Aim of the exercise - Without the pictures, set down the records below word for word.

Exercise data -
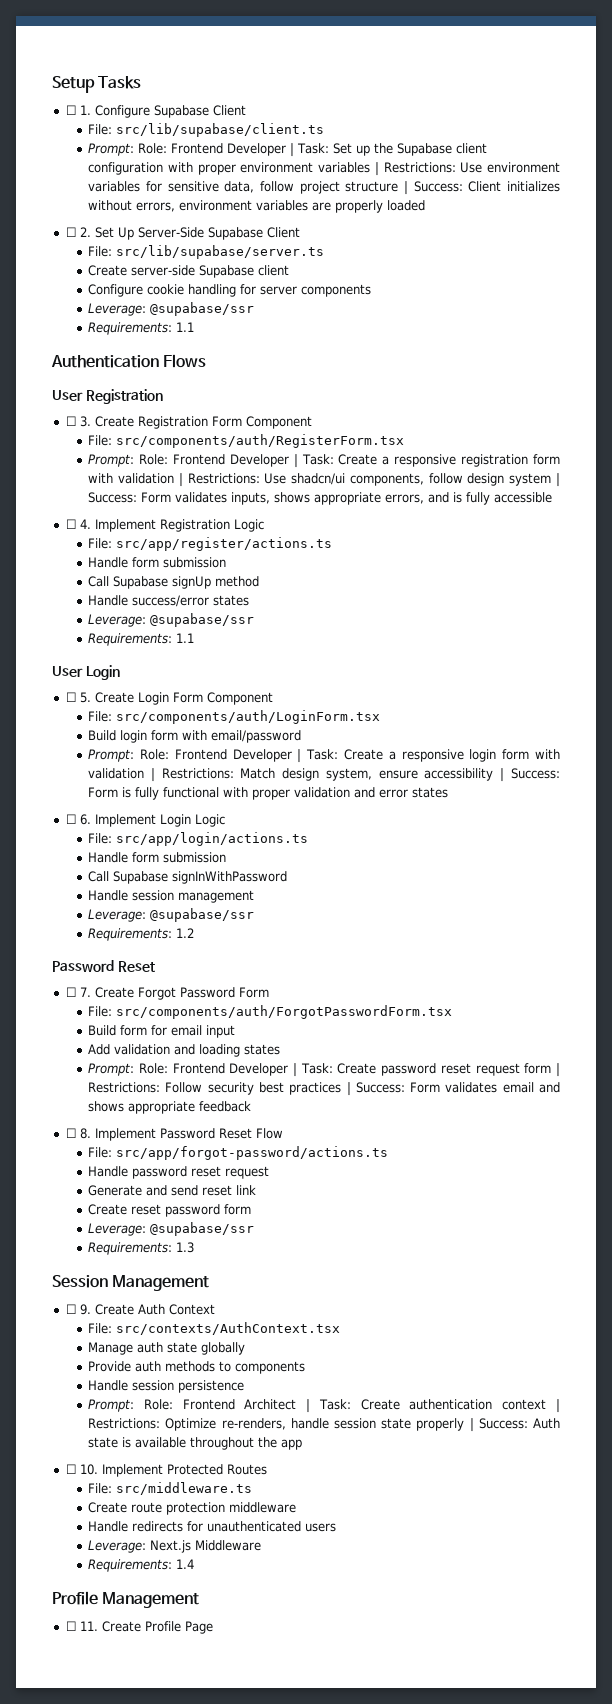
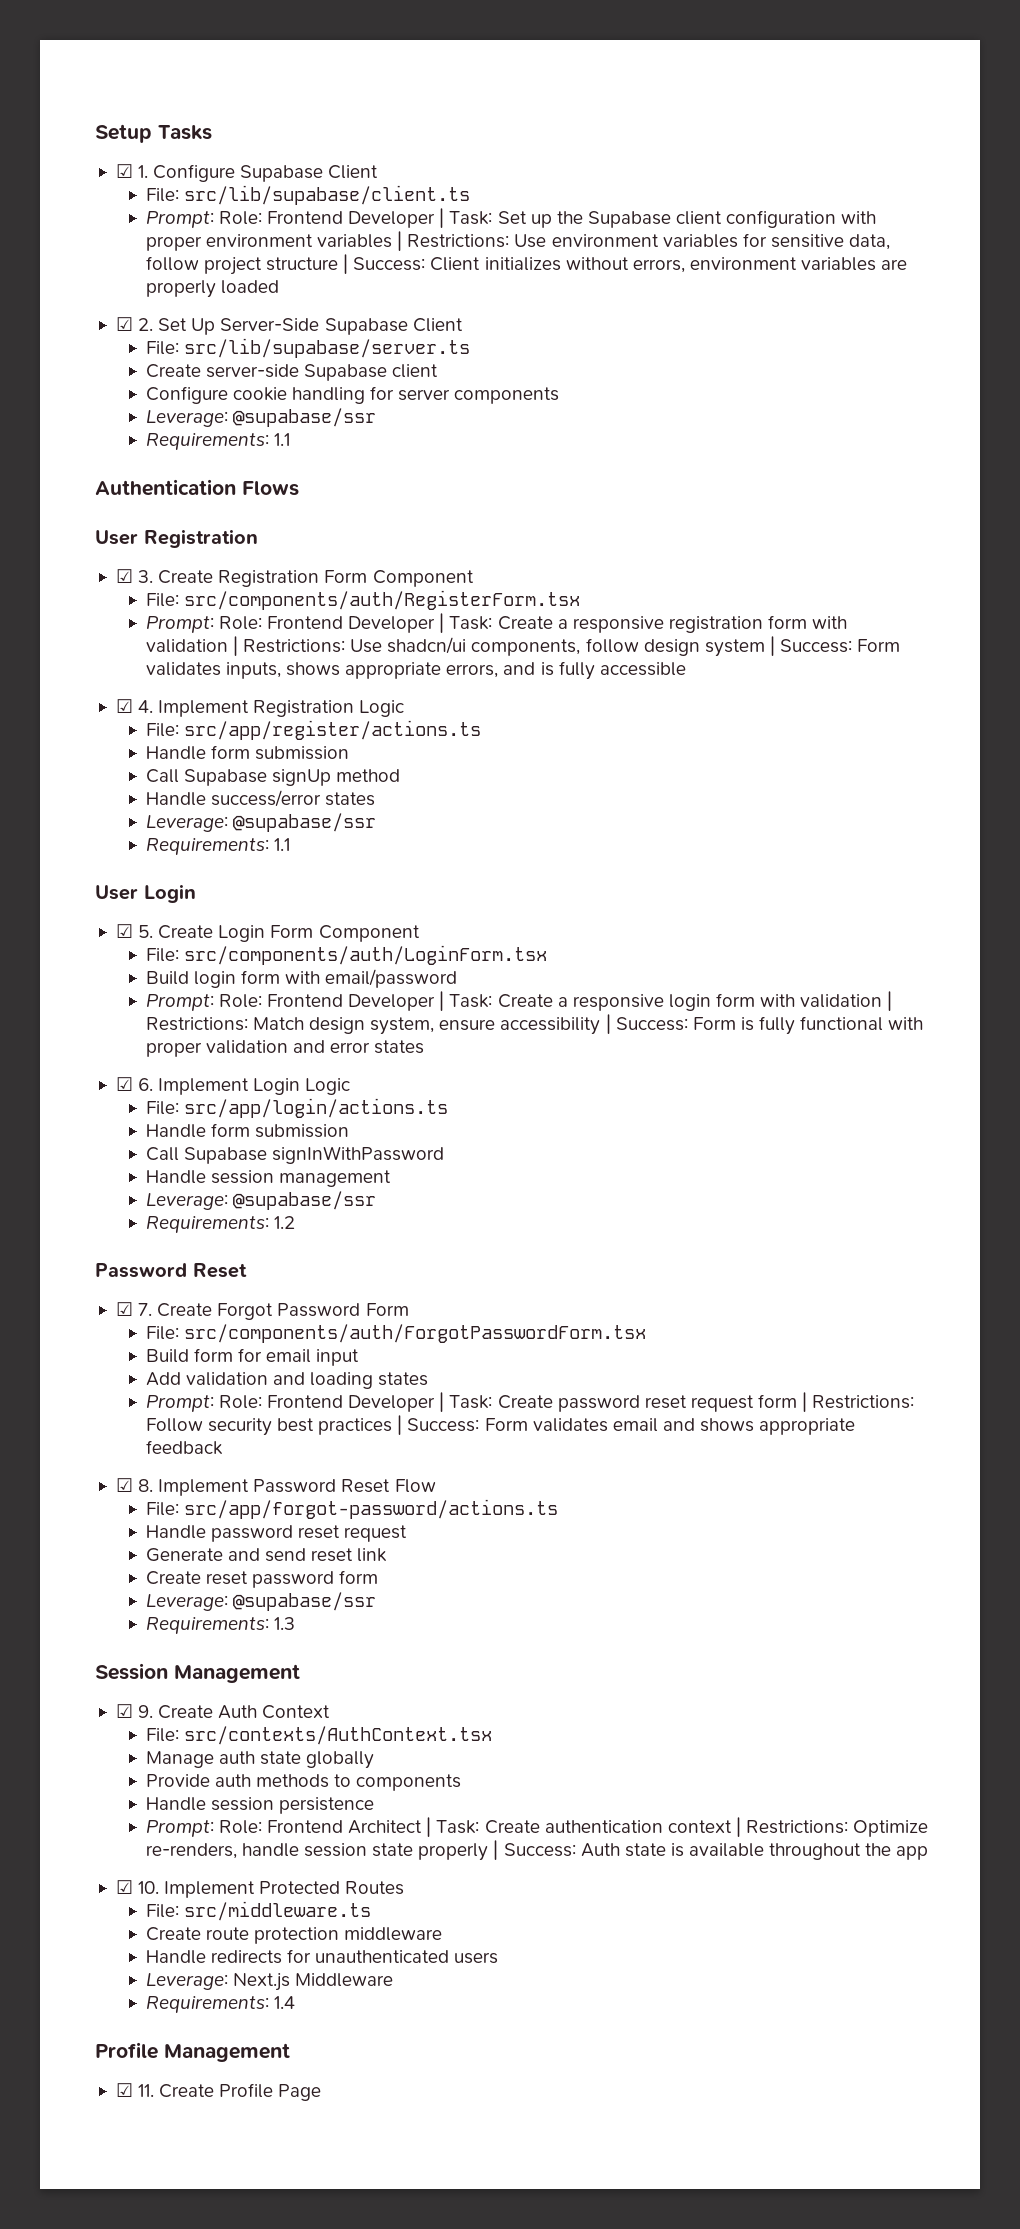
- ☐ 1. Configure Supabase Client
+ ☑ 1. Configure Supabase Client
- ☐ 2. Set Up Server-Side Supabase Client
+ ☑ 2. Set Up Server-Side Supabase Client
- ☐ 3. Create Registration Form Component
+ ☑ 3. Create Registration Form Component
- ☐ 4. Implement Registration Logic
+ ☑ 4. Implement Registration Logic
- ☐ 5. Create Login Form Component
+ ☑ 5. Create Login Form Component
- ☐ 6. Implement Login Logic
+ ☑ 6. Implement Login Logic
- ☐ 7. Create Forgot Password Form
+ ☑ 7. Create Forgot Password Form
- ☐ 8. Implement Password Reset Flow
+ ☑ 8. Implement Password Reset Flow
- ☐ 9. Create Auth Context
+ ☑ 9. Create Auth Context
- ☐ 10. Implement Protected Routes
+ ☑ 10. Implement Protected Routes
- ☐ 11. Create Profile Page
+ ☑ 11. Create Profile Page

Exercise solution -
- ☐ 1. Configure Supabase Client
+ ☑ 1. Configure Supabase Client
- ☐ 2. Set Up Server-Side Supabase Client
+ ☑ 2. Set Up Server-Side Supabase Client
- ☐ 3. Create Registration Form Component
+ ☑ 3. Create Registration Form Component
- ☐ 4. Implement Registration Logic
+ ☑ 4. Implement Registration Logic
- ☐ 5. Create Login Form Component
+ ☑ 5. Create Login Form Component
- ☐ 6. Implement Login Logic
+ ☑ 6. Implement Login Logic
- ☐ 7. Create Forgot Password Form
+ ☑ 7. Create Forgot Password Form
- ☐ 8. Implement Password Reset Flow
+ ☑ 8. Implement Password Reset Flow
- ☐ 9. Create Auth Context
+ ☑ 9. Create Auth Context
- ☐ 10. Implement Protected Routes
+ ☑ 10. Implement Protected Routes
- ☐ 11. Create Profile Page
+ ☑ 11. Create Profile Page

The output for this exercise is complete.